Odinic Rite
- Logo of the Odinic Rite
- Formation: 1973
- Founder: John Gibbs-Bailey (known as "Hoskuld") John Yeowell (known as "Stubba", 1918–2010)
- Founded at: England, U.K.
- Type: Religious organization
- Website: Odinic Rite

= Odinic Rite =

British and North American white supremacist organisation

The Odinic Rite (OR) is a reconstructionist religious organisation named after the god Odin. It conceives itself as a "folkish" Heathen movement concerned with Germanic polytheism, mythology, folklore, and runes. Odinic Rite limits membership to polytheistic European individuals, holding the belief in Odinism as the ancestral religion of the Indo-European race.

==Background==

The Odinic Rite refers to their form of Heathenry as "Odinism", a term favoured among Heathens. In 1841, the term was used by the Scottish writer, historian, and philosopher, Thomas Carlyle in his book, On Heroes, Hero-Worship, & the Heroic in History: "Odinism was Valour; Christianism was humility, a nobler kind of Valour." It was also used by Orestes Brownson in his 1848 Letter to Protestants.

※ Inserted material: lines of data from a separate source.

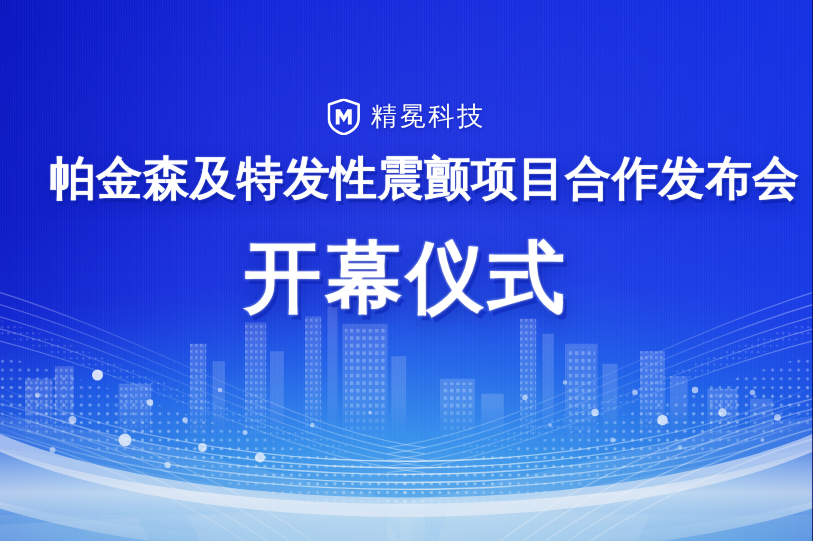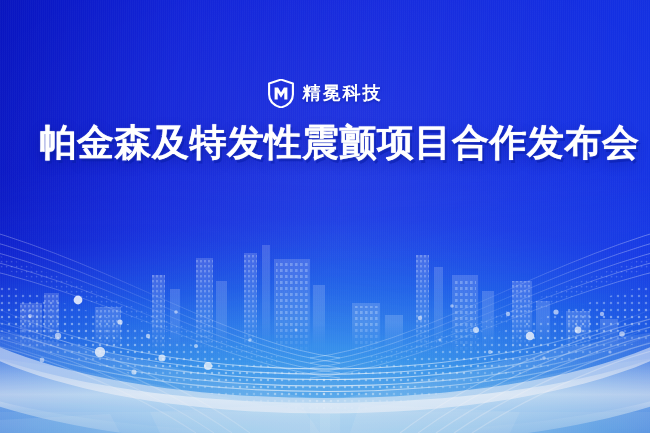"精冕科技" .logo-text { font-size: 18px -> 21px; font-weight: 700 -> 400 }
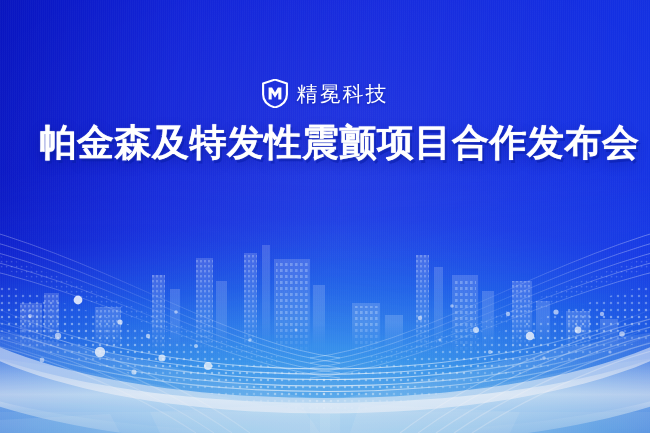"开幕仪式" div.title-2 { html: none -> <div>开幕仪式</div> }
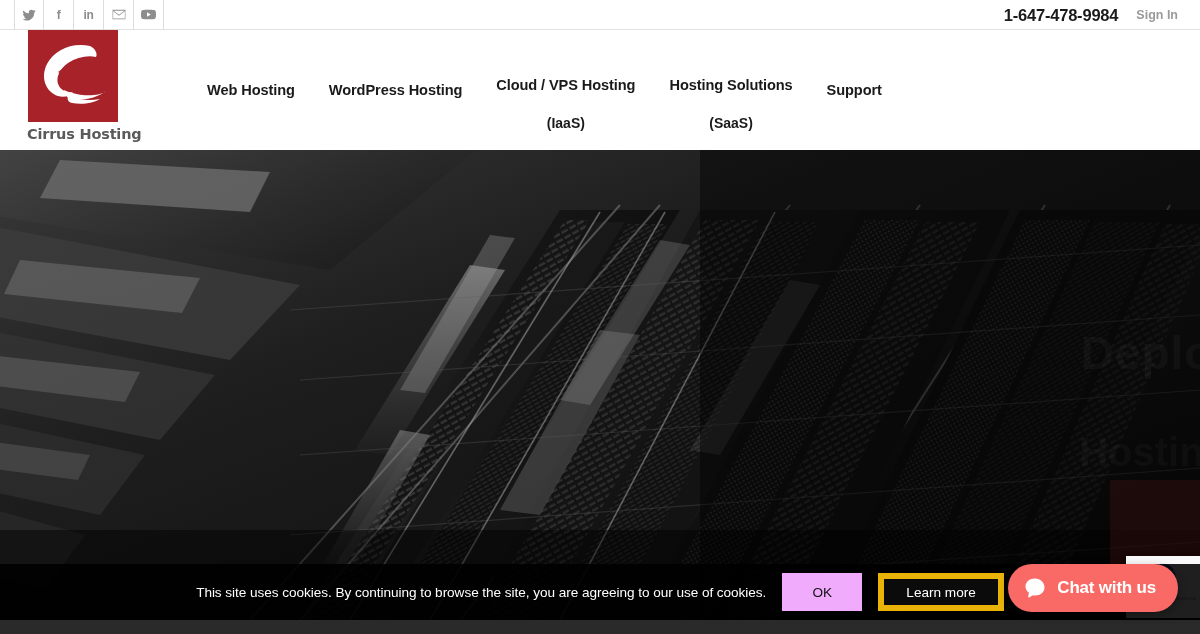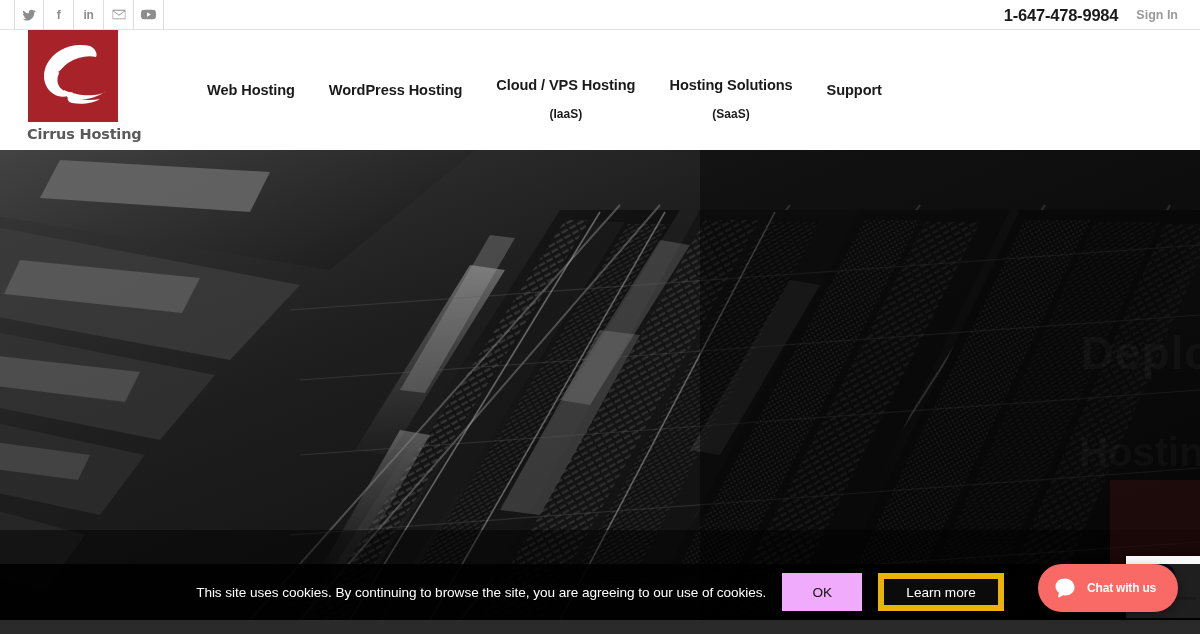"(IaaS)" .nav-sub { font-size: 12px -> 14px; margin-top: 0 -> 8px }
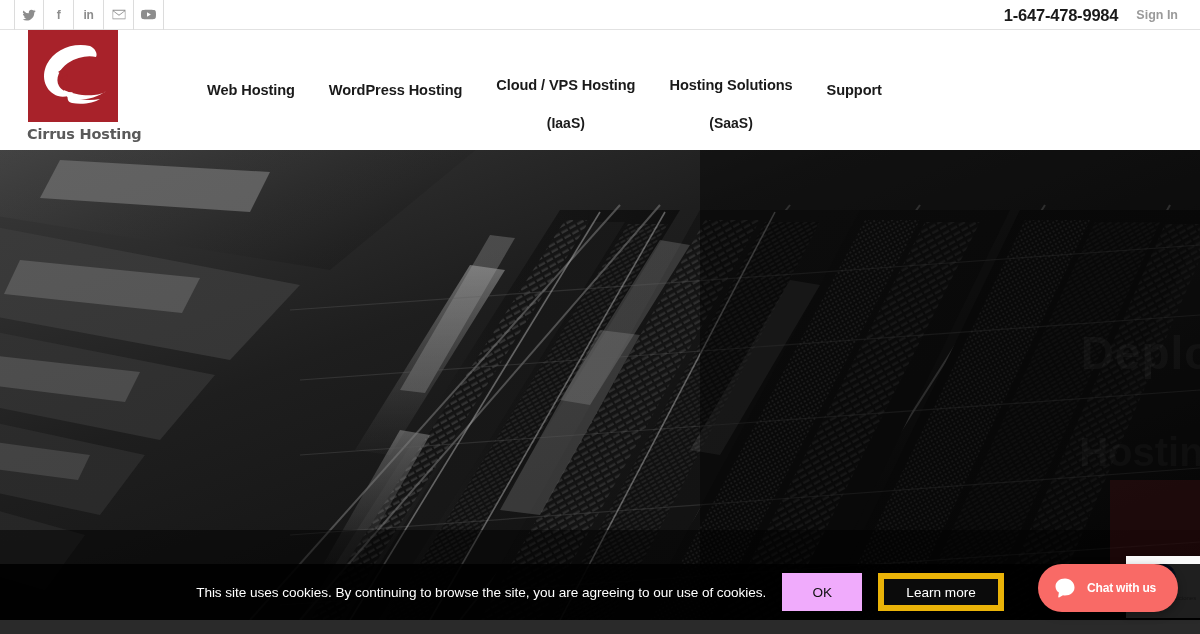"Chat with us" .chat-label { font-size: 12px -> 17px }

The term was re-introduced in the late 1930s by Alexander Rud Mills, an Australian fascist. Having formulated "his own unique blend" of Ariosophy, Mills drew heavily on writings of pioneering Austrian Ariosophist and Wotanist Guido von List. Much of Mills' ideology focused around what he conceived as the "British race", a group who he believed also inhabited not only Britain but other parts of the world colonised by the British Empire. That concept was particularly problematic given the ethnically and linguistically diverse nature of the British population during the early 20th century. Mills believed that while Christianity was alien to the "British race", Odinism was 'native' and thus could be better understood by them. He expressed the view that "our own racial ideas and traditions (not those of others) are our best guide to health and national strength". He was critical of Christianity, believing it to be "unnatural" because - in his view - it encouraged the breaking down of racial barriers. In Mills' theology, the Norse gods were symbols of the divine rather than actual anthropomorphic entities, and he believed that each racial group had its own symbolic system for interpreting and understanding divinity. For Mills, Odin represented an archetypal father figure, with other deities from Norse mythology, such as Thor and Frigg, having minor roles.

==History==
In 1973 John Gibbs-Bailey (known as "Hoskuld") and John Yeowell (known as "Stubba", 1918-2010) founded the Committee for the Restoration of the Odinic Rite or Odinist Committee in England. Yeowell had been a member of the British Union of Fascists in his youth and bodyguard to leader Oswald Mosley. In 1980 the organisation changed its name to The Odinic Rite after it was believed that it had gained enough significant interest in the restoration of the Odinic faith.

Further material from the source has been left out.